▶ **Task item**
Restate, word for word, each entry that follows, but skip its pictures.

Change detection outputs
================================

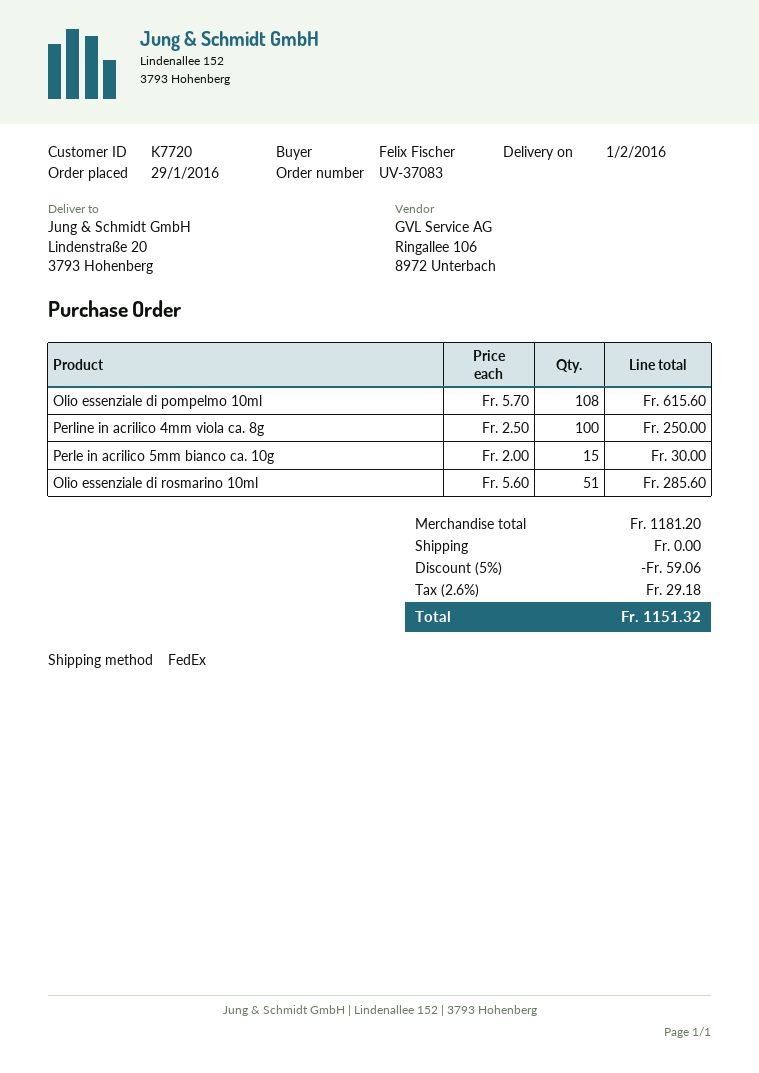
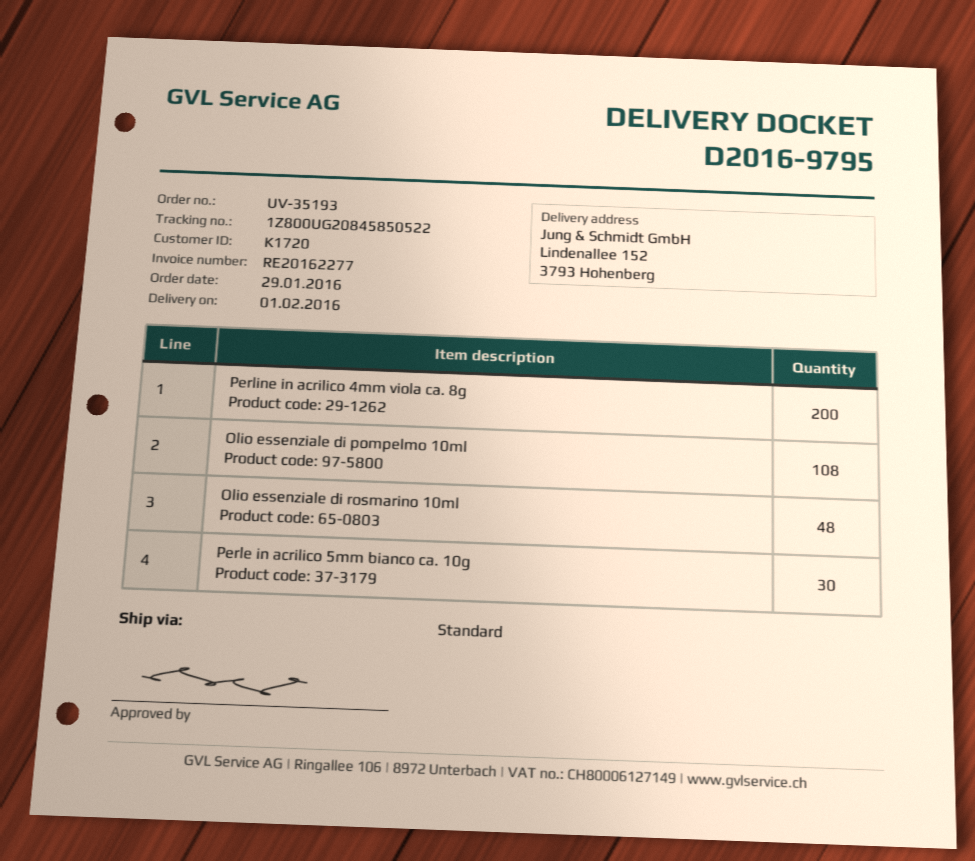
order number: UV-37083 -> UV-35193
customer number: K7720 -> K1720
shipping method: FedEx -> standard
ship to: Lindenstraße 20, 3793 Hohenberg -> Lindenallee 152, 3793 Hohenberg
Perline in acrilico 4mm viola ca. 8g: 100 -> 200
Perle in acrilico 5mm bianco ca. 10g: 15 -> 30
Olio essenziale di rosmarino 10ml: 51 -> 48

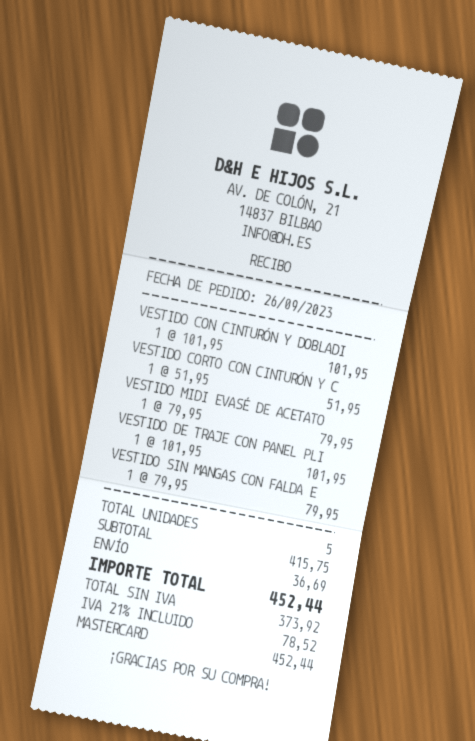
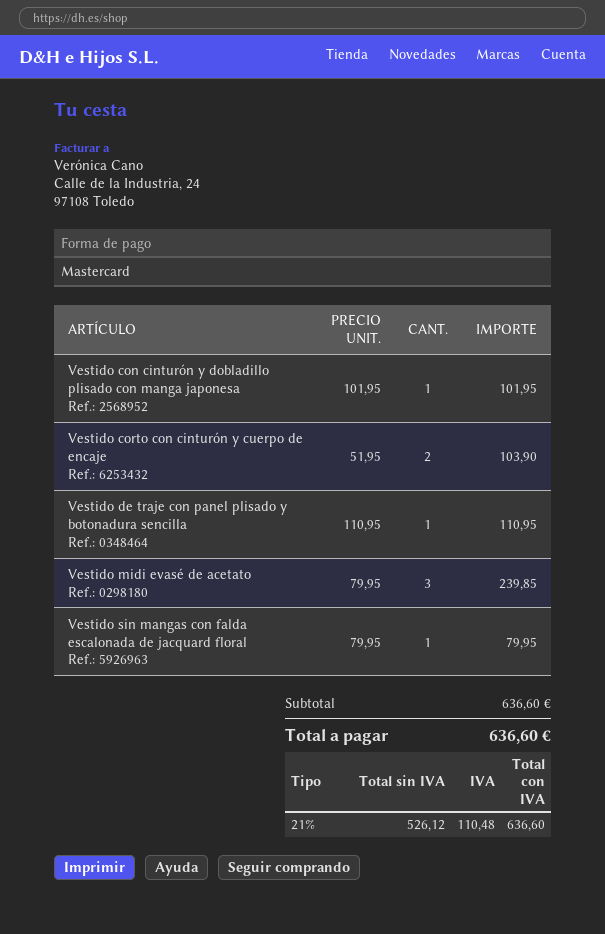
VESTIDO CORTO CON CINTURÓN Y C: 1 x 51.95 = 51.95 -> 2 x 51.95 = 103.90
VESTIDO MIDI EVASÉ DE ACETATO: 1 x 79.95 = 79.95 -> 3 x 79.95 = 239.85
VESTIDO DE TRAJE CON PANEL PLI: 1 x 101.95 = 101.95 -> 1 x 110.95 = 110.95
subtotal: 415.75 -> 636.60
shipping: 36.69 -> none
net: 373.92 -> 526.12
tax: 21% = 78.52 -> 21% = 110.48
total: 452.44 -> 636.60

================================

▶ **Written answer**
order number: UV-37083 -> UV-35193
customer number: K7720 -> K1720
shipping method: FedEx -> standard
ship to: Lindenstraße 20, 3793 Hohenberg -> Lindenallee 152, 3793 Hohenberg
Perline in acrilico 4mm viola ca. 8g: 100 -> 200
Perle in acrilico 5mm bianco ca. 10g: 15 -> 30
Olio essenziale di rosmarino 10ml: 51 -> 48

VESTIDO CORTO CON CINTURÓN Y C: 1 x 51.95 = 51.95 -> 2 x 51.95 = 103.90
VESTIDO MIDI EVASÉ DE ACETATO: 1 x 79.95 = 79.95 -> 3 x 79.95 = 239.85
VESTIDO DE TRAJE CON PANEL PLI: 1 x 101.95 = 101.95 -> 1 x 110.95 = 110.95
subtotal: 415.75 -> 636.60
shipping: 36.69 -> none
net: 373.92 -> 526.12
tax: 21% = 78.52 -> 21% = 110.48
total: 452.44 -> 636.60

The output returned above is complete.